╭──
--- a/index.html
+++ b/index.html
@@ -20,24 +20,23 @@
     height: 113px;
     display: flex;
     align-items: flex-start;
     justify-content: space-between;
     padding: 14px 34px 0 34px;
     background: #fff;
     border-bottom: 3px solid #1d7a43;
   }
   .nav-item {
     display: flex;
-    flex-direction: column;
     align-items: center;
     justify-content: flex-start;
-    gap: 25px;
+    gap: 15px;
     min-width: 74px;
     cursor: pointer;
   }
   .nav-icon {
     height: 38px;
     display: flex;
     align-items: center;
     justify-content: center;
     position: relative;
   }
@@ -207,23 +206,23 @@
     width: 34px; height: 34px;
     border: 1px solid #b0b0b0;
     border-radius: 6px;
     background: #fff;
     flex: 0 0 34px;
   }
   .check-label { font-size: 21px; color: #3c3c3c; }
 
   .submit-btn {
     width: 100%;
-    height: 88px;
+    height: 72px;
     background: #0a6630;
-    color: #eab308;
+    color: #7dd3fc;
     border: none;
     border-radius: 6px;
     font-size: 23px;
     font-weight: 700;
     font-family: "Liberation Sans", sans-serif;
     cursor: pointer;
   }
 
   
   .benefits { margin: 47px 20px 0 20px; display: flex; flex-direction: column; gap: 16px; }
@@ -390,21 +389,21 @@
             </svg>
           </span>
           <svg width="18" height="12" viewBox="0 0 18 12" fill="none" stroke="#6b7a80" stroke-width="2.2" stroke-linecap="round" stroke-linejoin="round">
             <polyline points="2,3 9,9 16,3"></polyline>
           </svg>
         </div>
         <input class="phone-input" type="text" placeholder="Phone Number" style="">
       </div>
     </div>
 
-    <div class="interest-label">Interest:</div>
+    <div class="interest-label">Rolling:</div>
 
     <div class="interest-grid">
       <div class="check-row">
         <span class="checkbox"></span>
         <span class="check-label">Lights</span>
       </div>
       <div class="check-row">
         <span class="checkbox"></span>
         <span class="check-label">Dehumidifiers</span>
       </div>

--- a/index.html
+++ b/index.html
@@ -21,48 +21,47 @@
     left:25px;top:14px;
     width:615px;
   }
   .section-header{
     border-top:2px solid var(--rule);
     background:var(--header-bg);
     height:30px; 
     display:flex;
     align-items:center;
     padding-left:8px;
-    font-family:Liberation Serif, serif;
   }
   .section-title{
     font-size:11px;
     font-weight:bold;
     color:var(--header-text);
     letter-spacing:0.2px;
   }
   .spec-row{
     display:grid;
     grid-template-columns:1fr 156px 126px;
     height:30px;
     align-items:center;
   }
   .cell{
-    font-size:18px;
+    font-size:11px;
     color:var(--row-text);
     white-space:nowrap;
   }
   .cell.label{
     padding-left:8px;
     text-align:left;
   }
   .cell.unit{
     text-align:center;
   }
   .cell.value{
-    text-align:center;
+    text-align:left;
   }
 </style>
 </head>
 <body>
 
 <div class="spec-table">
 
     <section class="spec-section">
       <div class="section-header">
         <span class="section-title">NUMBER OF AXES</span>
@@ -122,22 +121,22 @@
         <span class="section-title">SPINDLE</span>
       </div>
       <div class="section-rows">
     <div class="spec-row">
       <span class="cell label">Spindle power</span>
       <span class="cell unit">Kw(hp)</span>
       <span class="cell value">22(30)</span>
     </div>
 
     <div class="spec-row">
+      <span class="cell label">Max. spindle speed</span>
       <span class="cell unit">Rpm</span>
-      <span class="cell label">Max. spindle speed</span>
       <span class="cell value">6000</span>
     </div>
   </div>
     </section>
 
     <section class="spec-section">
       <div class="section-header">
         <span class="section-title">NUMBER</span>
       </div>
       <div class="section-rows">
╰──
╭──
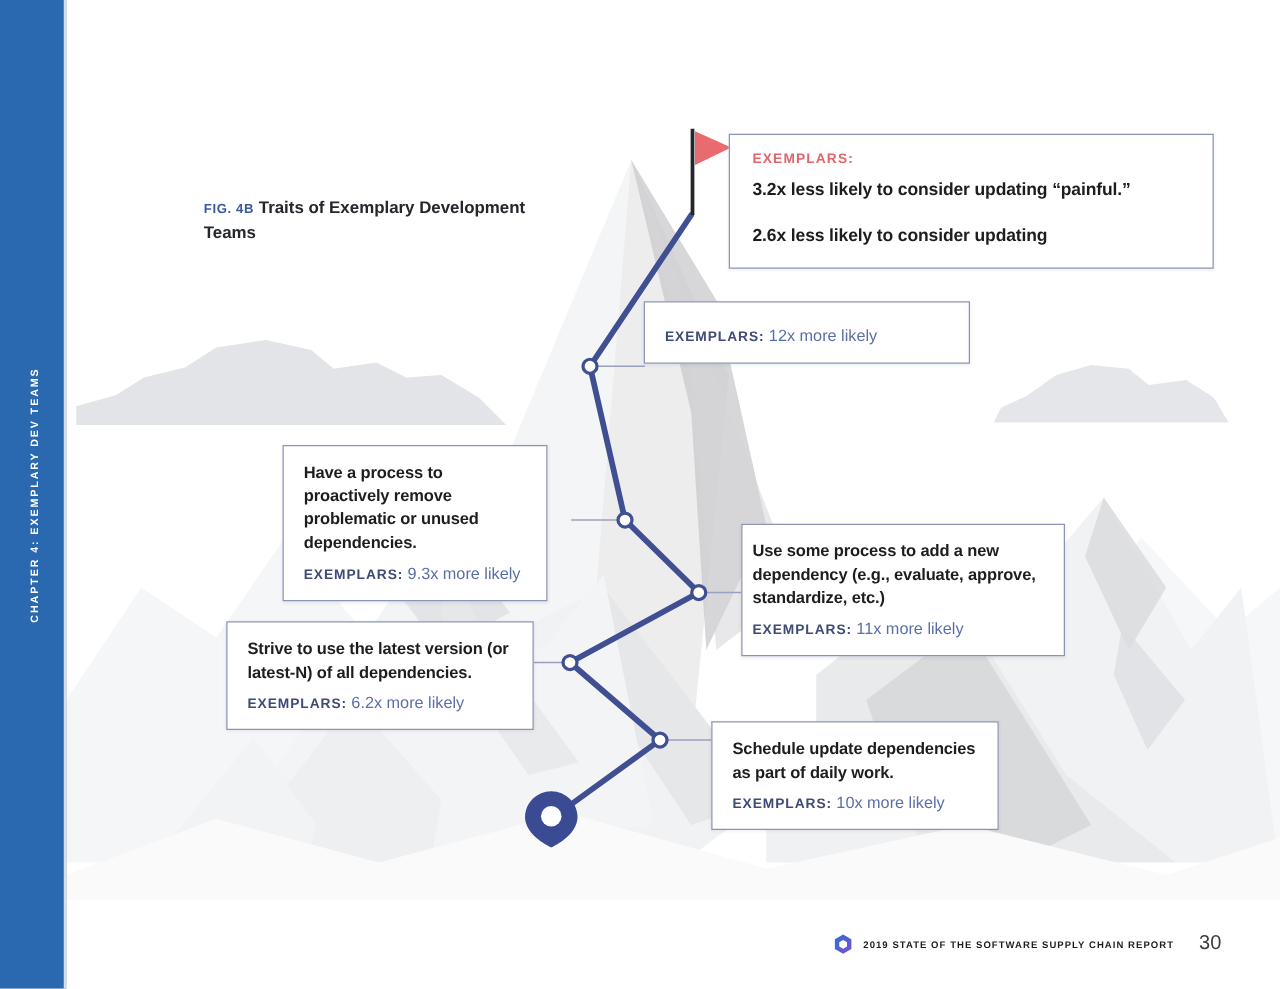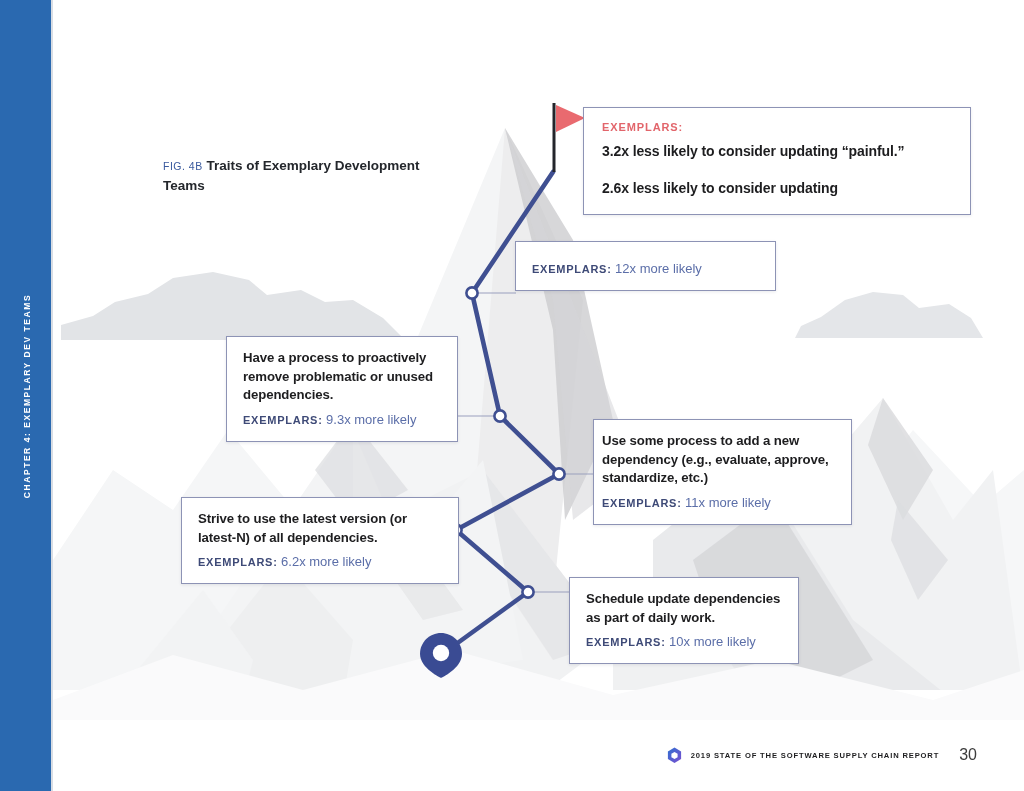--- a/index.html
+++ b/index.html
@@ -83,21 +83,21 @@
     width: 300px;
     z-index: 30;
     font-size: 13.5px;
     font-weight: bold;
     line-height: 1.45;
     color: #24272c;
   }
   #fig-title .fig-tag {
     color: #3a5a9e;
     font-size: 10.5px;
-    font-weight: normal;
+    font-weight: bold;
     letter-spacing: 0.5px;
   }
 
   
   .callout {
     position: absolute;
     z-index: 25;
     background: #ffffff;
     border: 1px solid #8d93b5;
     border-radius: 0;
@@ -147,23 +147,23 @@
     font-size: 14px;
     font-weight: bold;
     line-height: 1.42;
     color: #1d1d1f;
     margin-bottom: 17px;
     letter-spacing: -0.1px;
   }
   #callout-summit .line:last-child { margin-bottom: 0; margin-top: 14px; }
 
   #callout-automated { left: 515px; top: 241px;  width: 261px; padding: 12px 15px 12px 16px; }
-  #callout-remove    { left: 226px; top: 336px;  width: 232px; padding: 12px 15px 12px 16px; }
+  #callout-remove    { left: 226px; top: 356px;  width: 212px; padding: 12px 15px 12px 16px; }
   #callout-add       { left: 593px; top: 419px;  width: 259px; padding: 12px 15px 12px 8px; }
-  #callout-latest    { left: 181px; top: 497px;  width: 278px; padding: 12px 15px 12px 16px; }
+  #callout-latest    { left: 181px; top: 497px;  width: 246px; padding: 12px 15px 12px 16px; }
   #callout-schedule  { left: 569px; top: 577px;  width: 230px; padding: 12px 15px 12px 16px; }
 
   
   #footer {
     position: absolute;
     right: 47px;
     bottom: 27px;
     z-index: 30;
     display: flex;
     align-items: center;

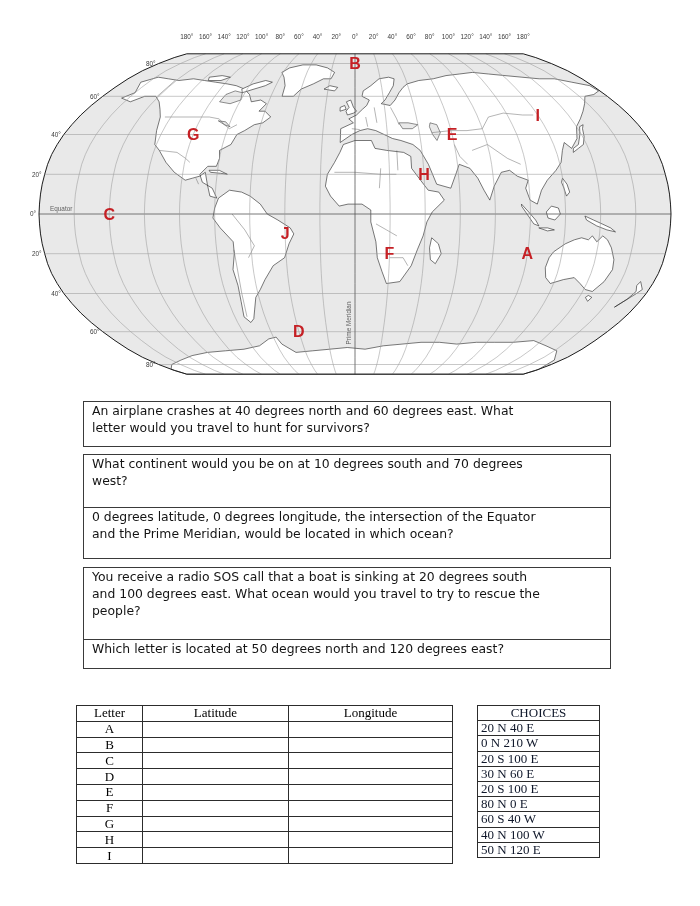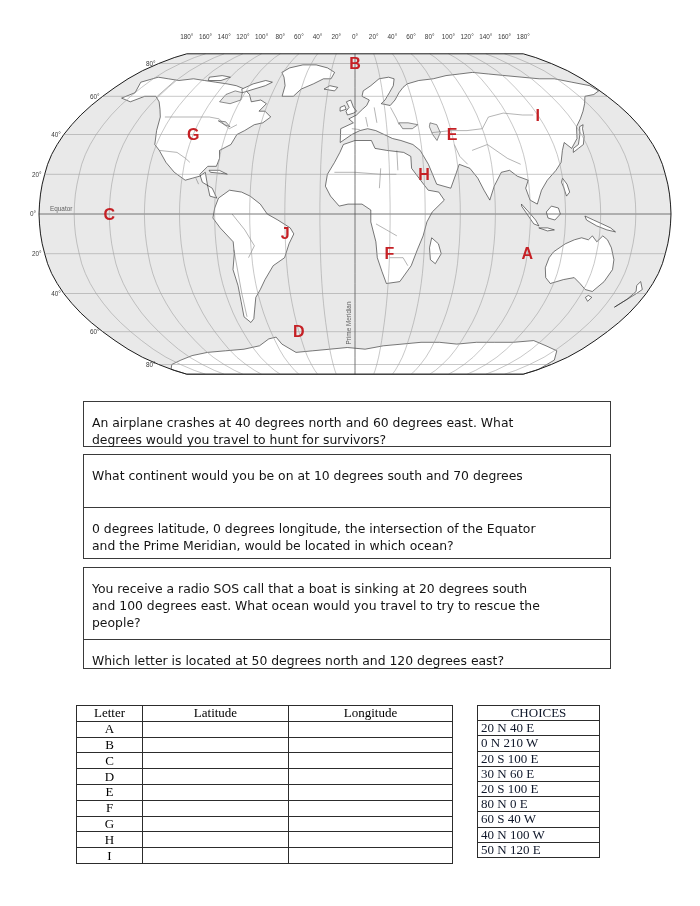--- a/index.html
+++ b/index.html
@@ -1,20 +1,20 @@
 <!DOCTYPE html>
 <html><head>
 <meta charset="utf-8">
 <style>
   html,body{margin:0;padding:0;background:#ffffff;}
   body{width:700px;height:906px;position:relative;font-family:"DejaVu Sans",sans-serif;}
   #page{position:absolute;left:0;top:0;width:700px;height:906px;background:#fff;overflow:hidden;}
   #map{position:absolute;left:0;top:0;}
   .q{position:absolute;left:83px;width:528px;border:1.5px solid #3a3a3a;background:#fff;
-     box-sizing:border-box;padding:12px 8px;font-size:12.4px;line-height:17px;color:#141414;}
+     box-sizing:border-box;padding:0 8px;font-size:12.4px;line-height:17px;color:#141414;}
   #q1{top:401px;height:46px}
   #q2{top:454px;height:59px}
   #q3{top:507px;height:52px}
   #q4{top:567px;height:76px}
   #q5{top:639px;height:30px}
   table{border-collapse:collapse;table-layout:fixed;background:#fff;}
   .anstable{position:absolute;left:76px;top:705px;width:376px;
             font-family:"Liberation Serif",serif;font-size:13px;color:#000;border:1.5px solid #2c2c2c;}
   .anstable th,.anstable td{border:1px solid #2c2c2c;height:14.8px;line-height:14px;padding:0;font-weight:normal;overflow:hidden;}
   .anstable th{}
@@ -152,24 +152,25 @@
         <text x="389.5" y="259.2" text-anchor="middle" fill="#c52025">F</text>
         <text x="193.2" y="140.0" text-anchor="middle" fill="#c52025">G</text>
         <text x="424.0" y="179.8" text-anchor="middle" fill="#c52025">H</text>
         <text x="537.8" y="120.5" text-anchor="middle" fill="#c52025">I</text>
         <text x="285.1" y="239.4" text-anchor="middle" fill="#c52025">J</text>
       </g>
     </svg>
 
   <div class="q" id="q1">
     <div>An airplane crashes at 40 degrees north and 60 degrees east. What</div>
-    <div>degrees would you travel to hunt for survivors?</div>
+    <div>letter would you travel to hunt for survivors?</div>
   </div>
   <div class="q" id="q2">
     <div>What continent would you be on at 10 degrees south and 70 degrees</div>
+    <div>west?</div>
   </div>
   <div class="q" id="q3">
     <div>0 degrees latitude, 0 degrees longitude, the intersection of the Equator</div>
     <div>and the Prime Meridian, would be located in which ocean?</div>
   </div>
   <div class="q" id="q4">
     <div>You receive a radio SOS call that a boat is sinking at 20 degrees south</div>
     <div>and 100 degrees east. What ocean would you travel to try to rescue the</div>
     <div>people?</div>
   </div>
╰──
Action item
Going back over the entries above, copy word for word every line from the one that has "0; margin-top: 14px;" on through the one that has "593px; top: 419px;".

Written solution
   #callout-summit .line:last-child { margin-bottom: 0; margin-top: 14px; }
 
   #callout-automated { left: 515px; top: 241px;  width: 261px; padding: 12px 15px 12px 16px; }
-  #callout-remove    { left: 226px; top: 336px;  width: 232px; padding: 12px 15px 12px 16px; }
+  #callout-remove    { left: 226px; top: 356px;  width: 212px; padding: 12px 15px 12px 16px; }
   #callout-add       { left: 593px; top: 419px;  width: 259px; padding: 12px 15px 12px 8px; }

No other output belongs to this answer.